3. There are also real limitations in project management. For example, the simple creation of a
project may be an admission that the parent organization and its managers cannot achieve the desired
results with the help of a functional organization. The PM often lacks the credibility of the position to
match the assigned level of responsibility.

4.

 Importance: The project needs to be important for the eyes of senior management to justify
setting up a special organizational unit outside the routine structure of the organization.
 Scope: the project is complex and can be divided into subtasks that require careful
coordination and control in terms of timing, precedence, cost, and scope.
 Life Cycle with a finite due date: The project has a life cycle, normally, with a slow
beginning to a buildup of size, then peak, begin a decline, and finally must be terminated.
 Interdependencies: Projects often interact with other projects.
 Uniqueness: Every project has some elements unique and it is unique for the organization.
 Resources: The project's limited budget is implied in restricted resources (personal or not).
 Conflict: The members of projects are in almost conflict for the project resources and for
leadership roles on solving projects problems and the manager needs to conciliate his boss
and stakeholders' desires.

5.

 Performance: Required performance to complete a task


 Cost: Budget limit
 Time: Due date

6.

Advantages:

 The main purpose for initiating a project is to accomplish some goal


 Project management increases the likelihood of accomplishing that goal
 Project management gives us someone (the project manager) to spearhead the project and to
hold accountable for its completion

Disadvantages:

 Greater organizational complexity


 Higher probability organizational policy will be violated
 Says managers cannot accomplish the desired outcome
 Conflict

7.

Tasks: A subset of a project, consisting of work packages.

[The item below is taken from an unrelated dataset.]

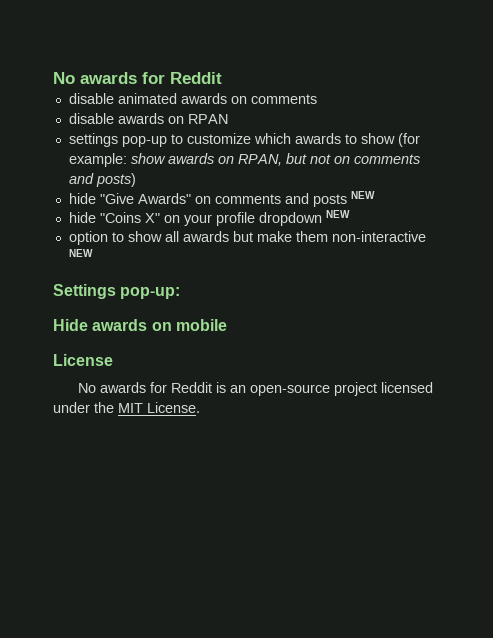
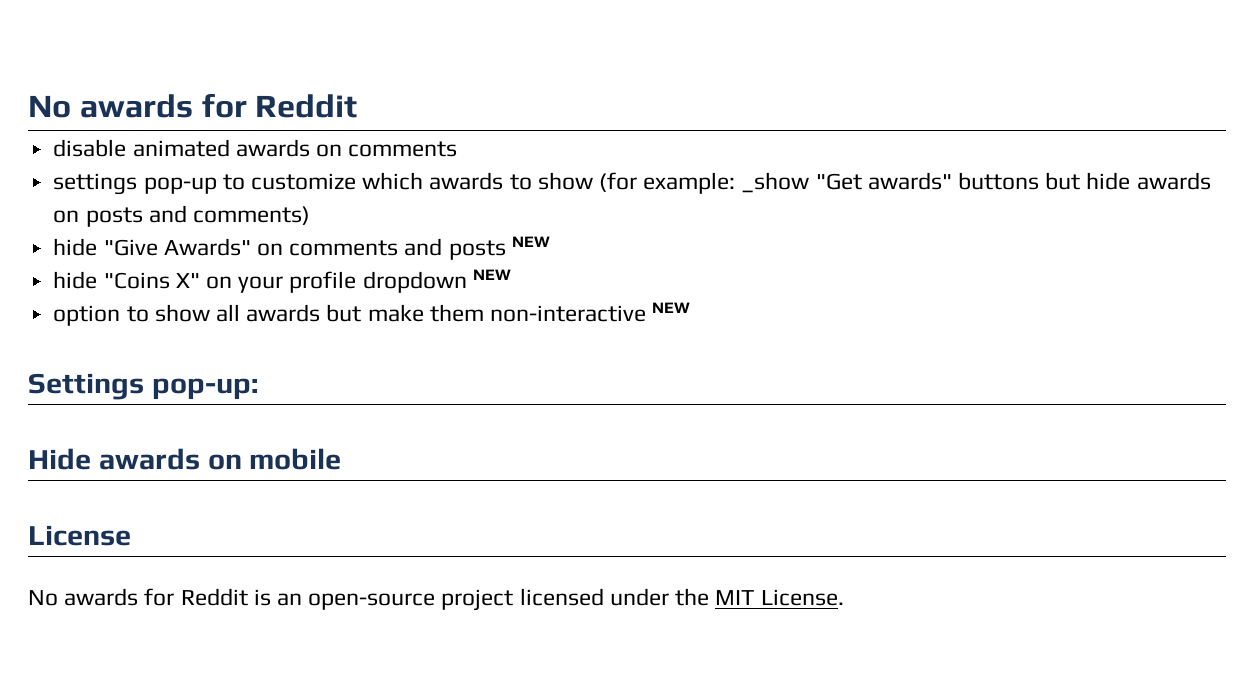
- disable awards on RPAN
- settings pop-up to customize which awards to show (for example: show awards on RPAN, but not on comments and posts)
+ settings pop-up to customize which awards to show (for example: _show "Get awards" buttons but hide awards on posts and comments)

Programs: Often not distinguished from a project, but frequently meant to encompass a group of
similar projects oriented toward a specific goal.

Project: A temporary endeavor undertaken to create a unique product or service

Work package: A sub-element of a task at the lowest level in the Work Breakdown Structure, used
to assign costs and values.

8. A project is defined as a sequence of tasks that must be completed to attain a certain outcome. The
term Project refers “to any temporary endeavor with a definite beginning and end”.

9. Projects often interact with other projects being carried out simultaneously by their parent
organization. Typically, these interactions take the form of competition for scarce resources between
projects. Functional departments of an organization (marketing, finance, manufacturing, and the like)
tend to be changeable. Manufacturing may have major involvement throughout. Finance is often
involved at the beginning and accounting at the end, as well as at periodic reporting times. The PM
must keep all these interactions clear and maintain the appropriate interrelationships with all external
groups.

10. Project competes with functional departments for resources and personnel. More serious, with the
growing proliferation of projects, is the project-versus-project conflict for resources within multi-
project organizations. The members of the project team are in almost constant conflict with the
project's resources and for leadership roles in solving project problems. The project manager needs to
deal with conflict for resources within the multi-project organization, with project team conflict, with
the leadership roles in solving project problems, and reconcile the stakeholders and the parent
organization's interests.

11. Direct project goals are finding a perfect balance among Cost, Time, and Scope. The ancillary
project's goals are gains not directly connected to the successes of the project. So, learning new skills
or entering a new market is the ancillary goal.

12. Quasi-projects are not previously planned projects. You know the deadline and general idea about
the scope, schedule, and budget as precisely as possible.